CPU=`grep -c processor /proc/cpuinfo`
# The "ideal" number is the CPU level at which the machine is considered
# "free" again. It's higher than at least the number of CPUs minus 1.
ideal=`echo $CPU | awk '{lim = 0.7 * $1};{inf = $1 - .9};{printf "%.1f", ((lim < inf) ? inf : lim)}'`
# The "max" number is the CPU level at which the machine is considered
# "busy". It's higher than at least the "ideal" above, and slightly
# less than the total number of CPUs
max=`echo $CPU | awk '{lim = 0.9 * $1};{inf = $1 - .3};{printf "%.1f", ((lim < inf) ? inf : lim)}'`
# The pbs_mom config file, pointing to the pbs server, allowing copies
# via 'cp' over NFS, and defining the thresholds for cpu load average.
# The *.fac.cs.cmu.edu was added when facilities loaned some machines
# to the speech group.

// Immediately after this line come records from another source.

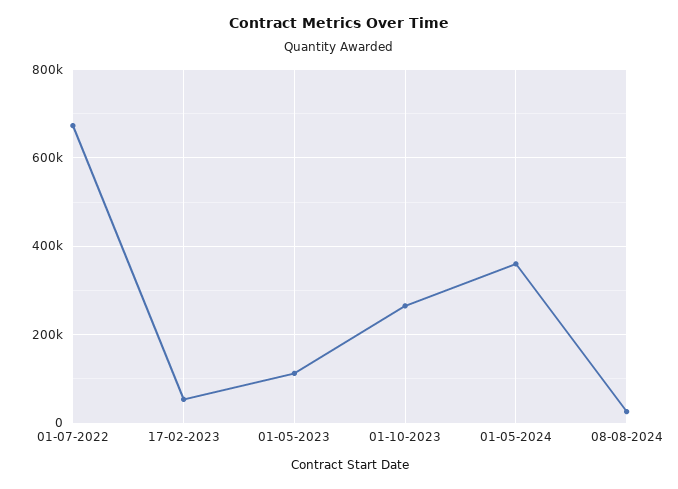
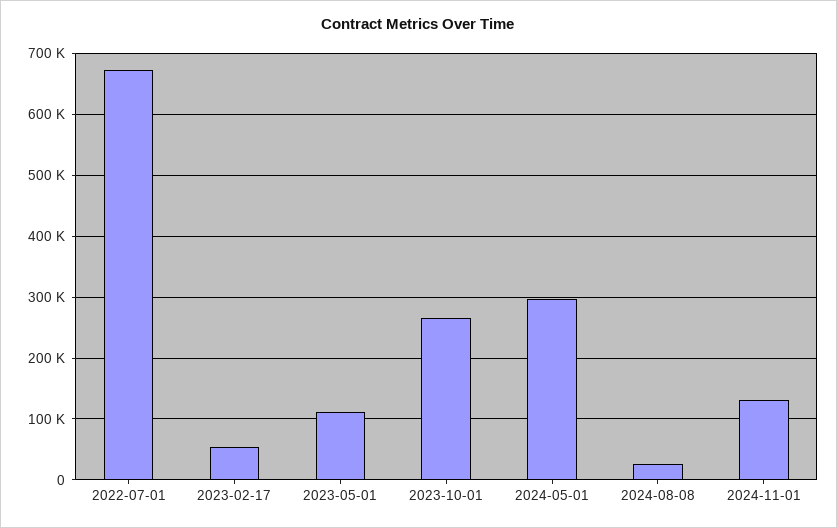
01-05-2024: 360000 -> 300000
2024-11-01: none -> 130000

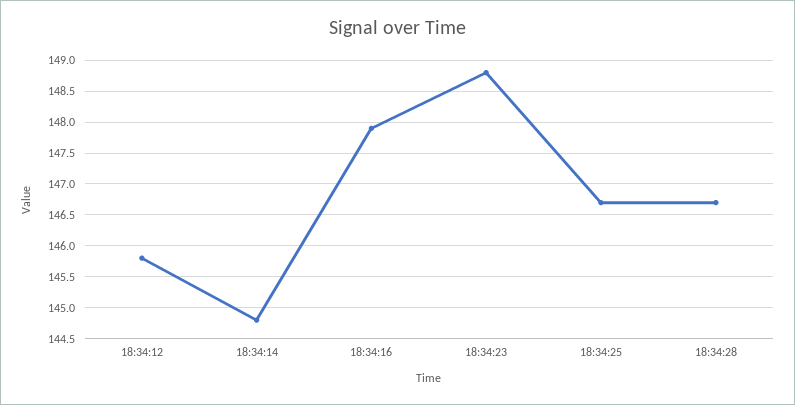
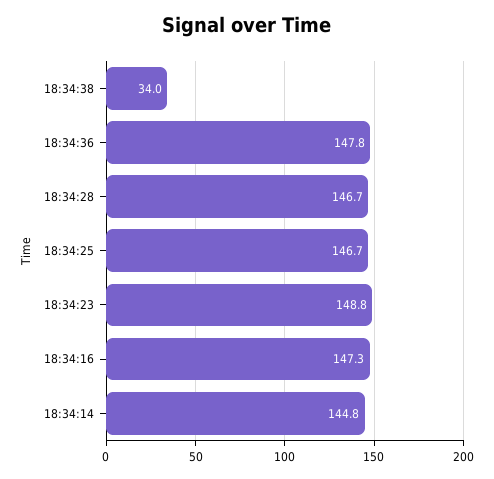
18:34:12: 145.8 -> none
18:34:16: 147.9 -> 147.3
18:34:38: none -> 34
18:34:36: none -> 147.8

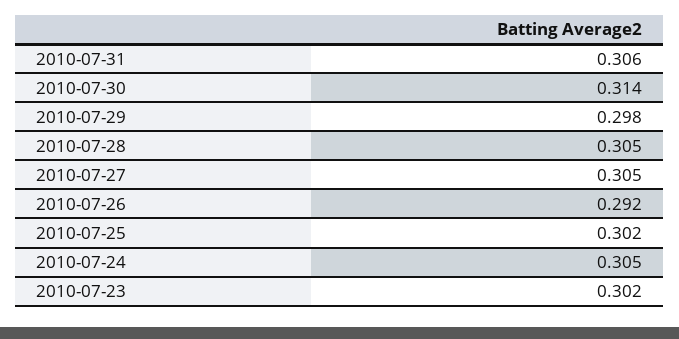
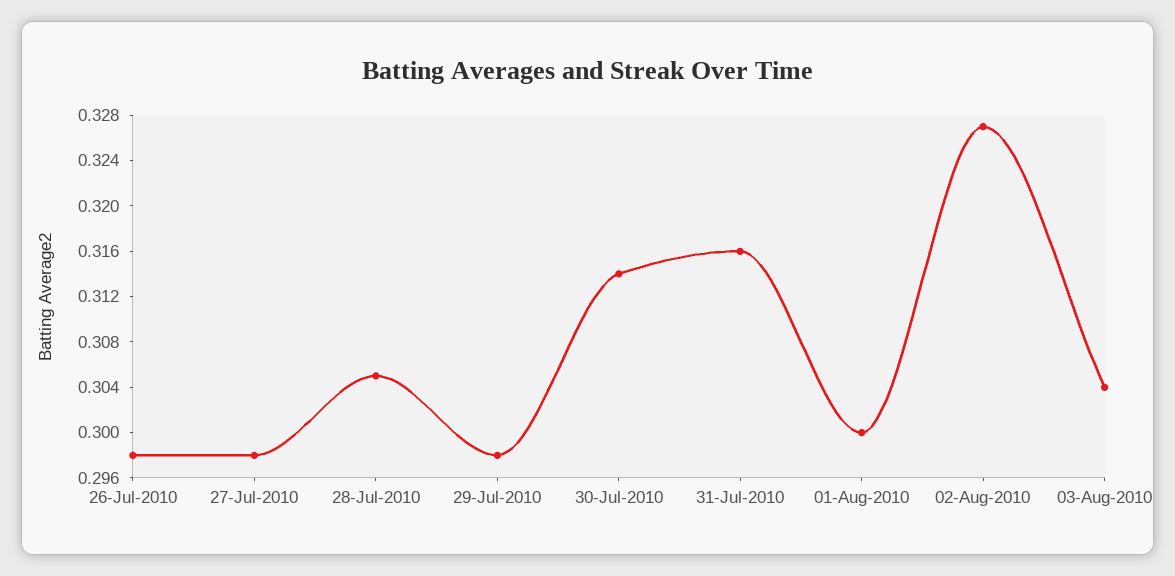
2010-07-31: 0.306 -> 0.316
2010-07-27: 0.305 -> 0.298
2010-07-26: 0.292 -> 0.298
2010-07-25: 0.302 -> none
2010-07-24: 0.305 -> none
2010-07-23: 0.302 -> none
01-Aug-2010: none -> 0.3
02-Aug-2010: none -> 0.327
03-Aug-2010: none -> 0.304

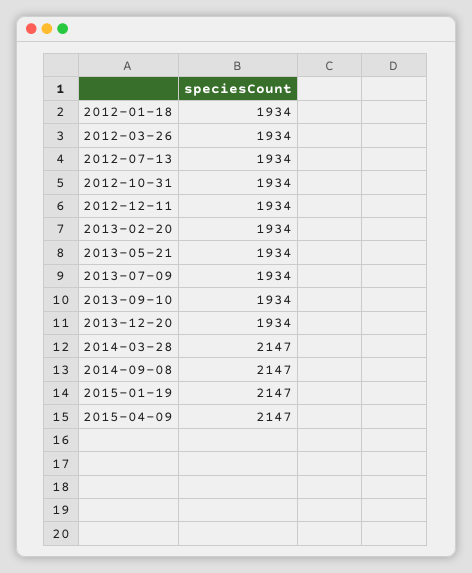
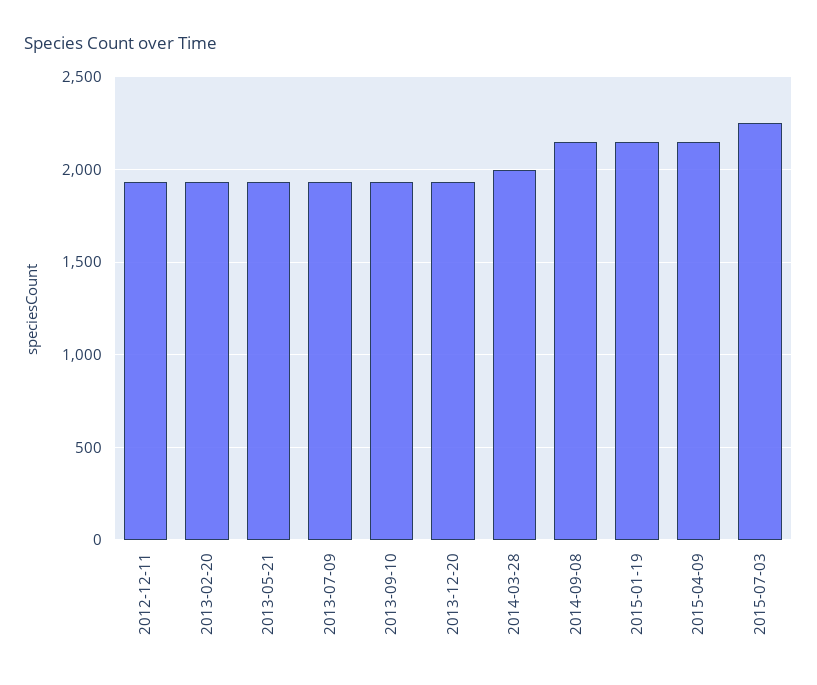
2012-01-18: 1934 -> none
2012-03-26: 1934 -> none
2012-07-13: 1934 -> none
2012-10-31: 1934 -> none
2014-03-28: 2147 -> 2000
2015-07-03: none -> 2250

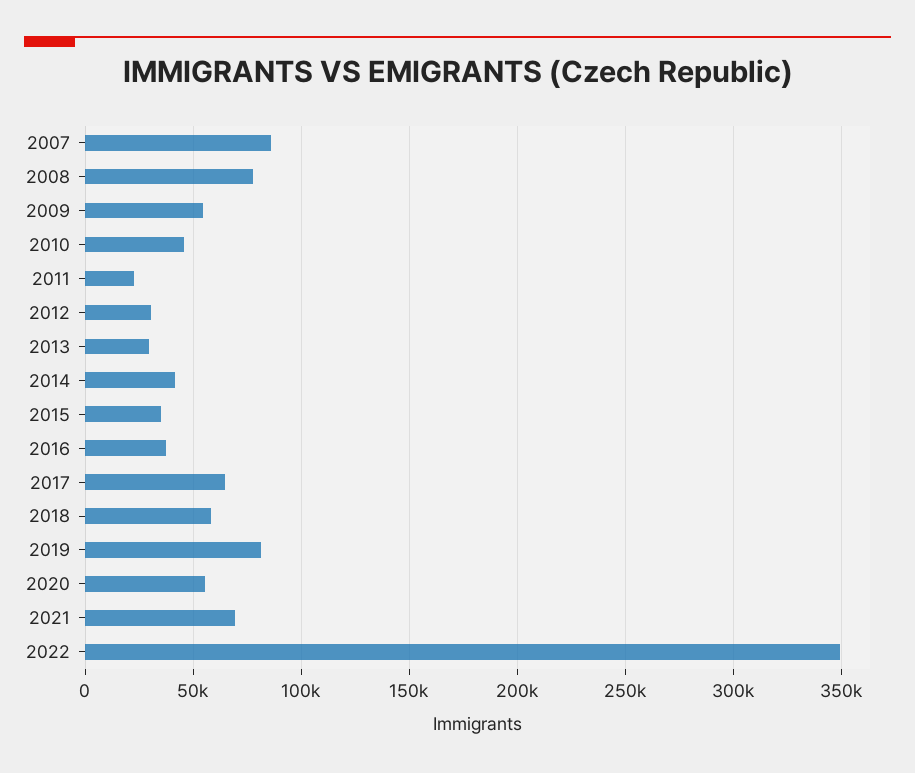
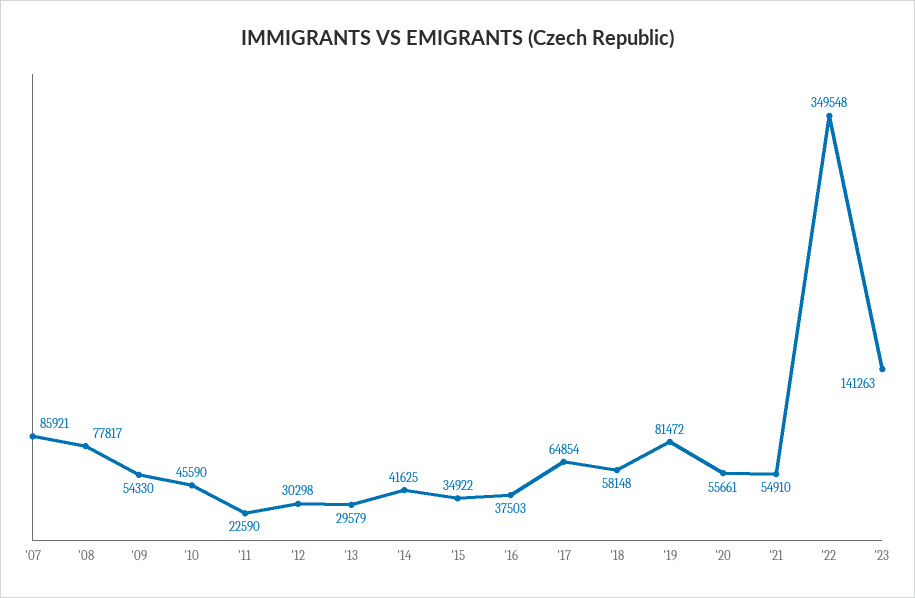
2021: 70000 -> 54910
'23: none -> 141263

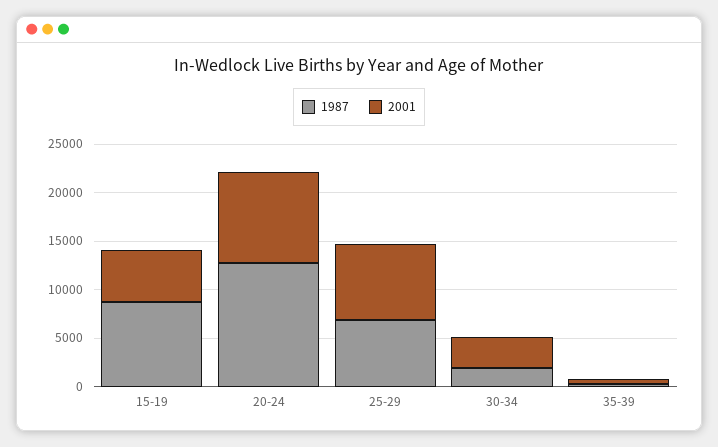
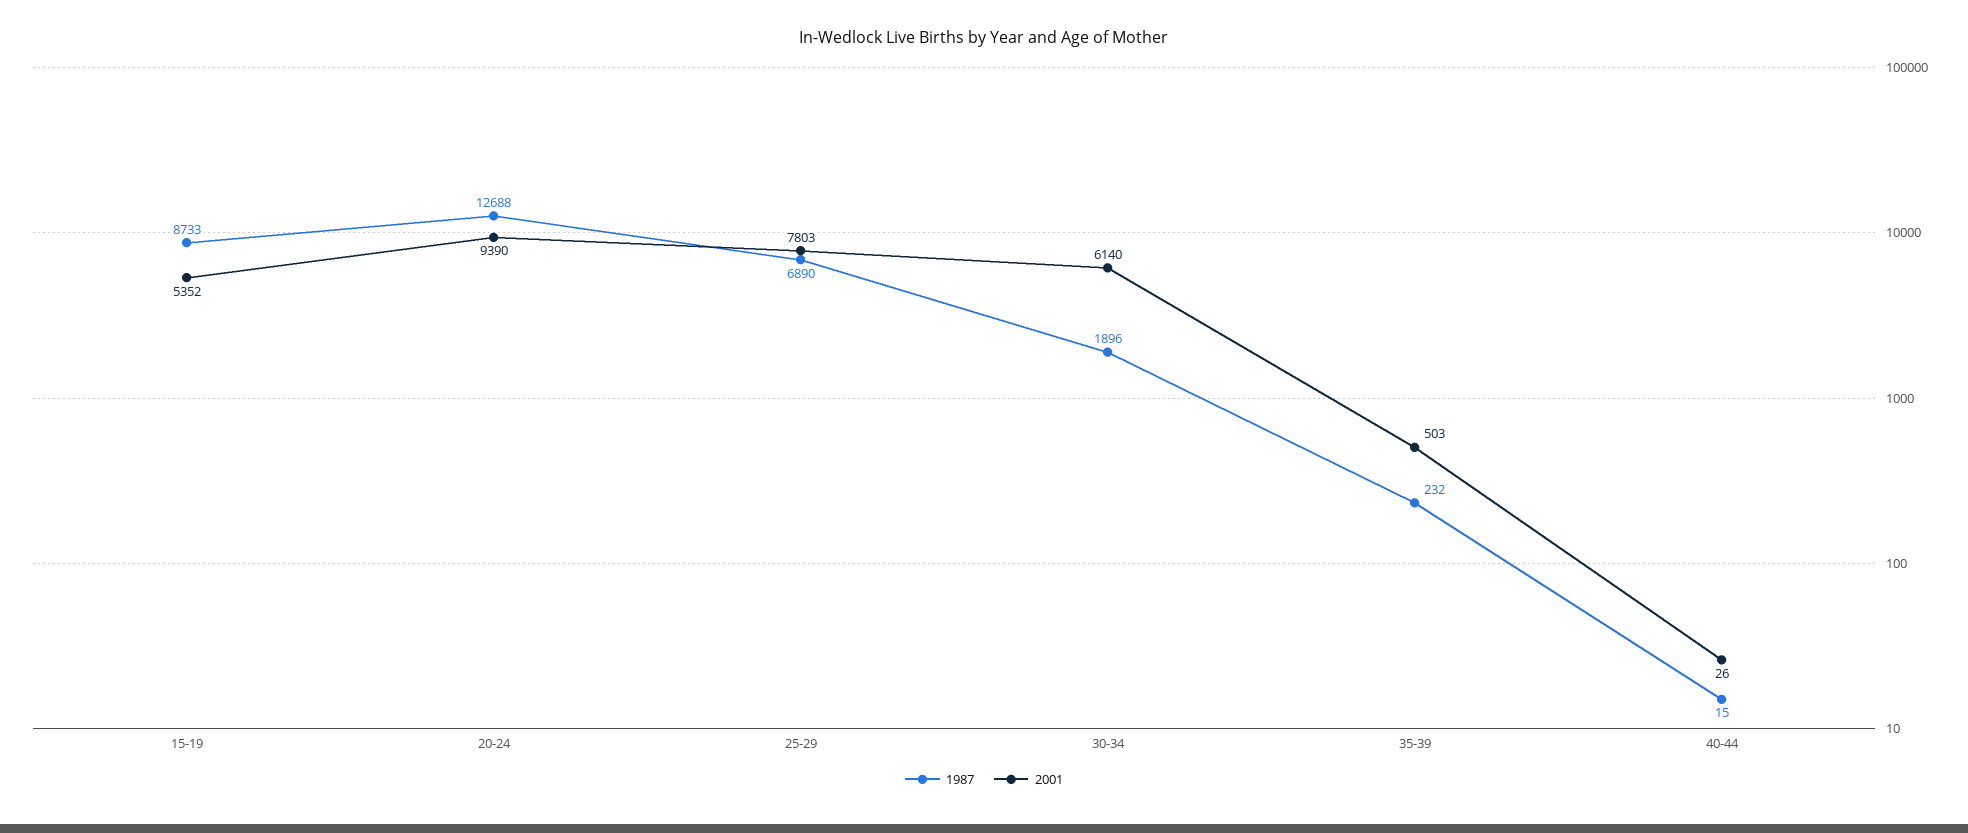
2001, 30-34: 3000 -> 6140
1987, 40-44: none -> 15
2001, 40-44: none -> 26

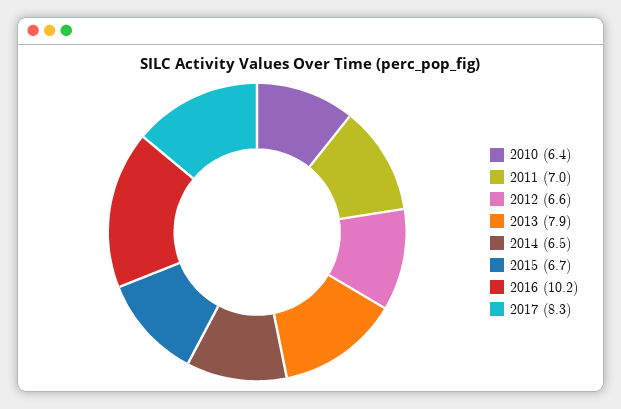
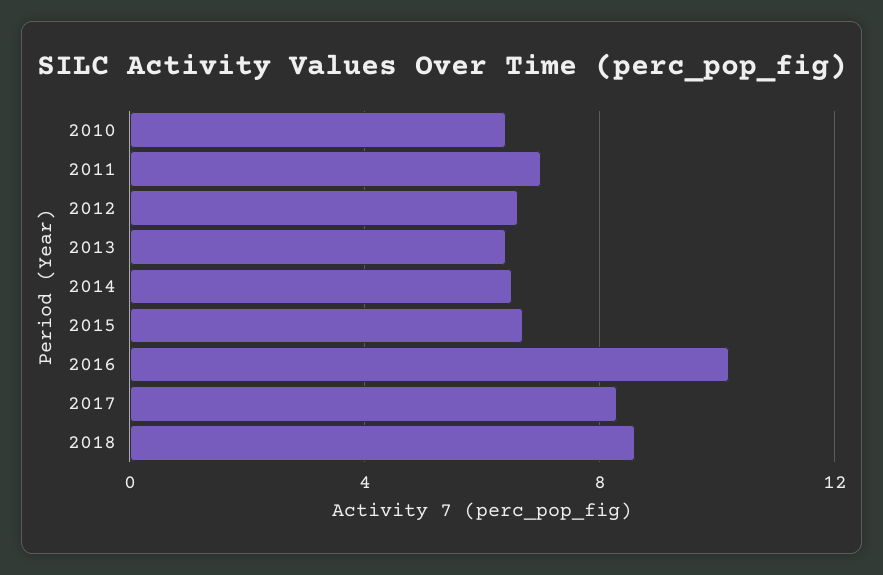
2013: 7.9 -> 6.5
2018: none -> 8.5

It can be removed if the machines are all named
# .speech.cs.cmu.edu.
PBS_CONFIG=/var/spool/torque/mom_priv/config
cat > $PBS_CONFIG<<EOF
\$clienthost redwood.speech.cs.cmu.edu
\$clienthost redwood
\$restricted *.cs.cmu.edu
\$usecp *.speech.cs.cmu.edu:/ /
\$usecp *.SPEECH.CS.CMU.EDU:/ /
\$usecp *.fac.cs.cmu.edu:/ /
\$usecp *.FAC.CS.CMU.EDU:/ /
\$ideal_load $ideal
\$max_load $max
EOF
# Cron job, running automatically every day, cleaning up log files. We
# remove the log files that are more than a month old.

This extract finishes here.